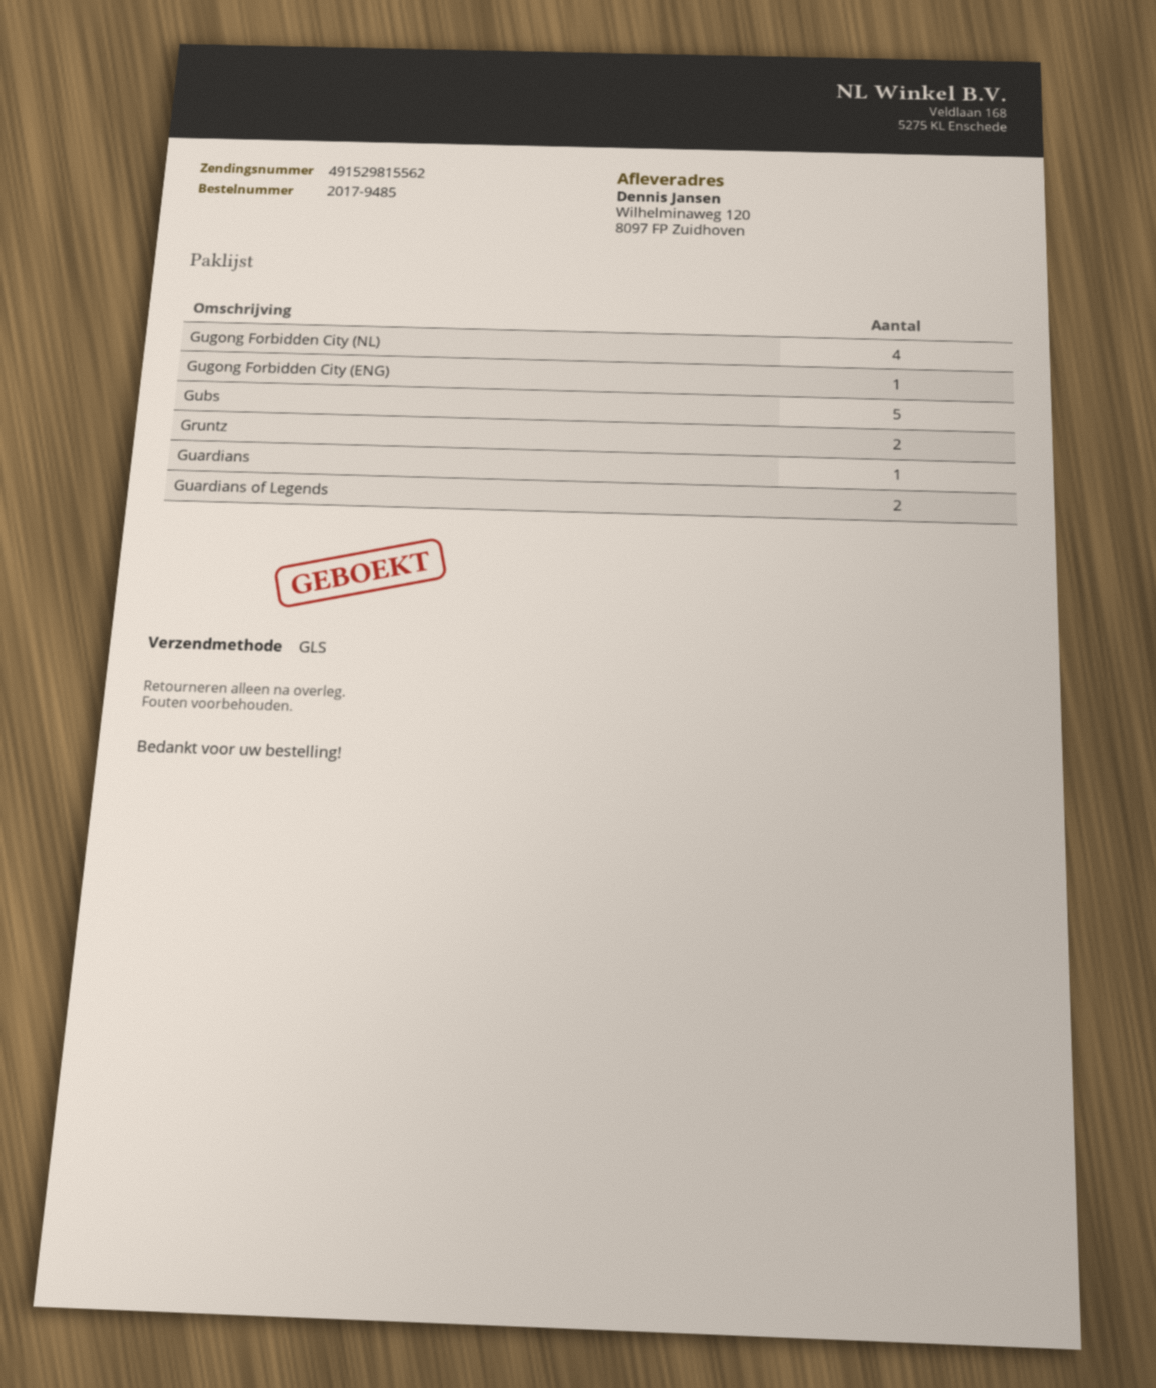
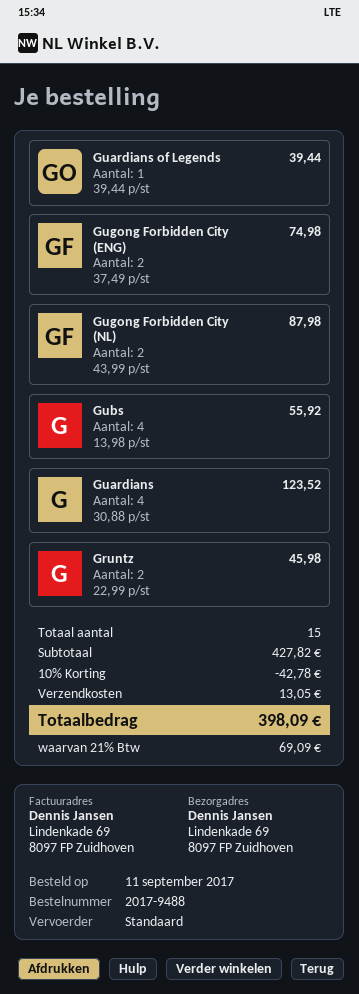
order number: 2017-9485 -> 2017-9488
shipping method: GLS -> standard
ship to: Wilhelminaweg 120, 8097 FP Zuidhoven -> Lindenkade 69, 8097 FP Zuidhoven
Gugong Forbidden City (NL): 4 -> 2
Gugong Forbidden City (ENG): 1 -> 2
Gubs: 5 -> 4
Guardians: 1 -> 4
Guardians of Legends: 2 -> 1

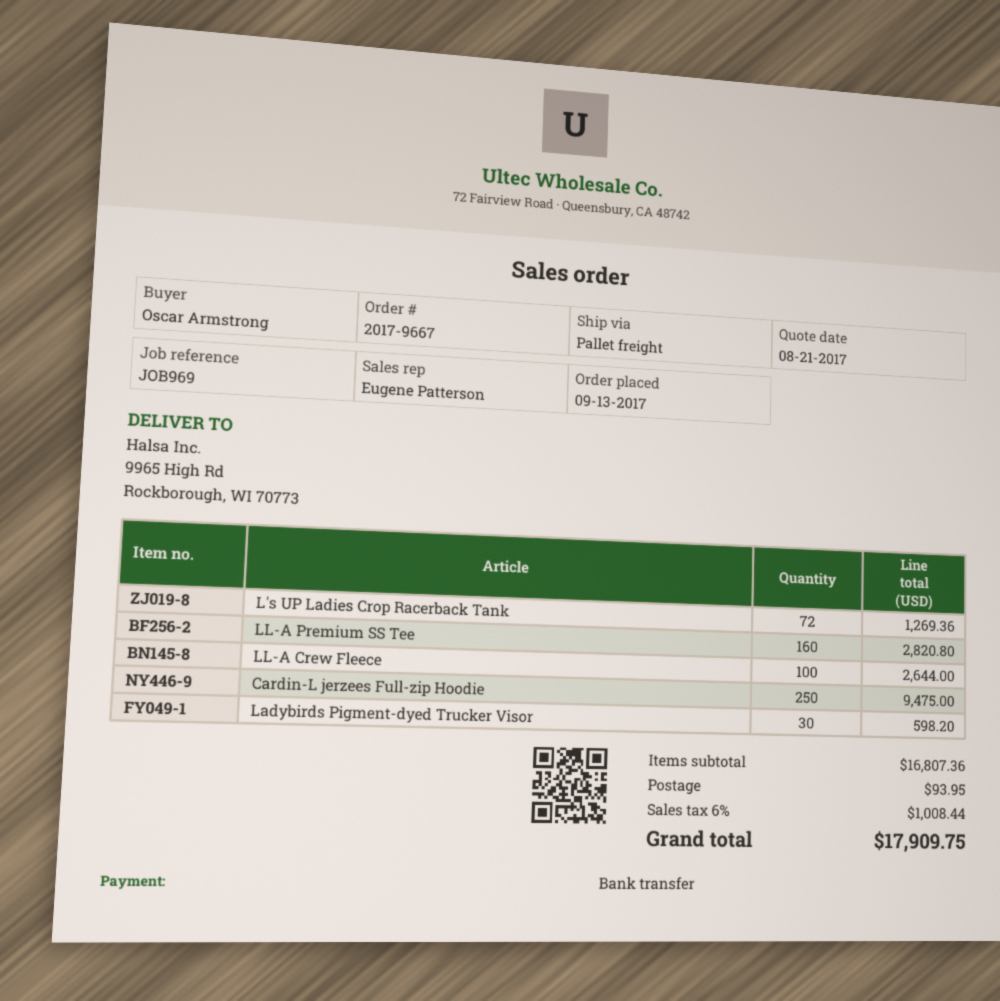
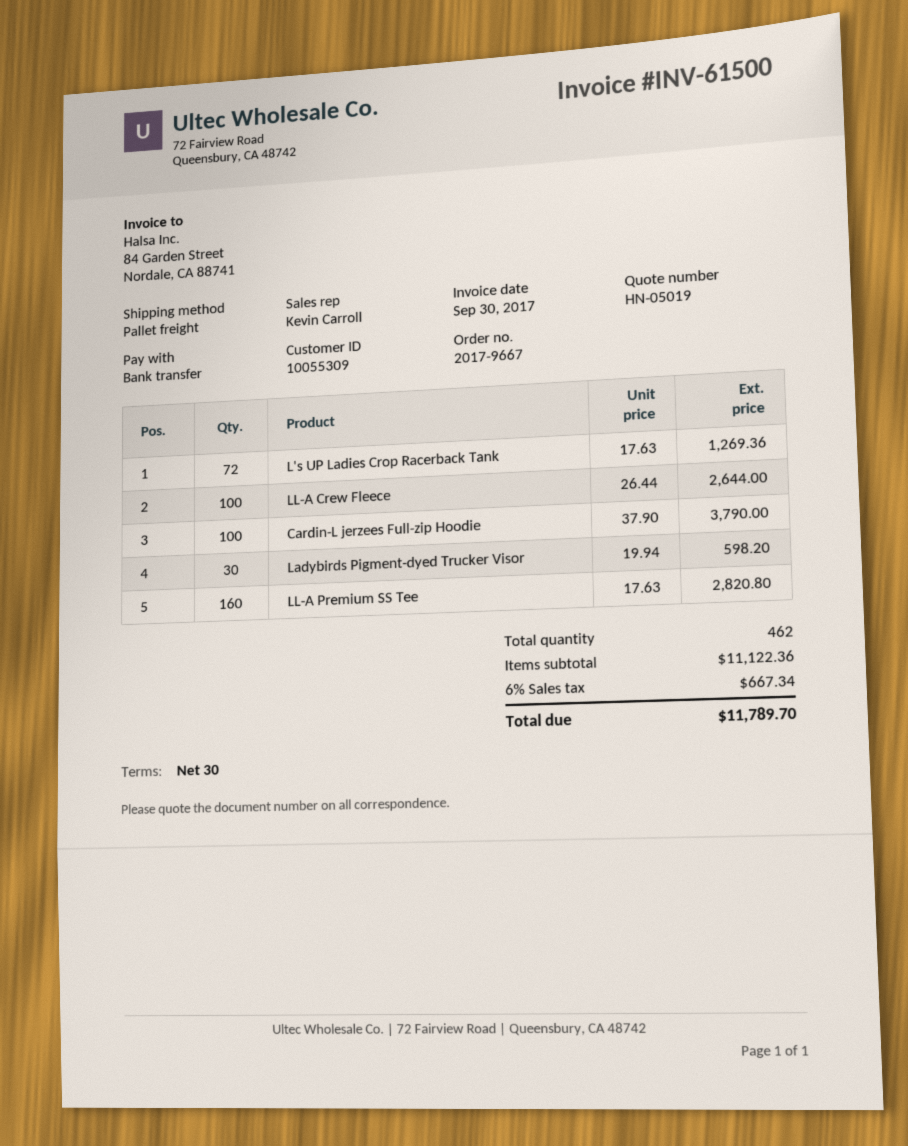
sales rep: Eugene Patterson -> Kevin Carroll
Cardin-L jerzees Full-zip Hoodie: 250 for 9475.00 -> 100 for 3790.00
subtotal: 16807.36 -> 11122.36
shipping: 93.95 -> none
tax: 6% = 1008.44 -> 6% = 667.34
total: 17909.75 -> 11789.70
######
**Work item**
Although the records contain pictures, your copy should hold only the text, reproduced exactly.

**Task solution**
order number: 2017-9485 -> 2017-9488
shipping method: GLS -> standard
ship to: Wilhelminaweg 120, 8097 FP Zuidhoven -> Lindenkade 69, 8097 FP Zuidhoven
Gugong Forbidden City (NL): 4 -> 2
Gugong Forbidden City (ENG): 1 -> 2
Gubs: 5 -> 4
Guardians: 1 -> 4
Guardians of Legends: 2 -> 1

sales rep: Eugene Patterson -> Kevin Carroll
Cardin-L jerzees Full-zip Hoodie: 250 for 9475.00 -> 100 for 3790.00
subtotal: 16807.36 -> 11122.36
shipping: 93.95 -> none
tax: 6% = 1008.44 -> 6% = 667.34
total: 17909.75 -> 11789.70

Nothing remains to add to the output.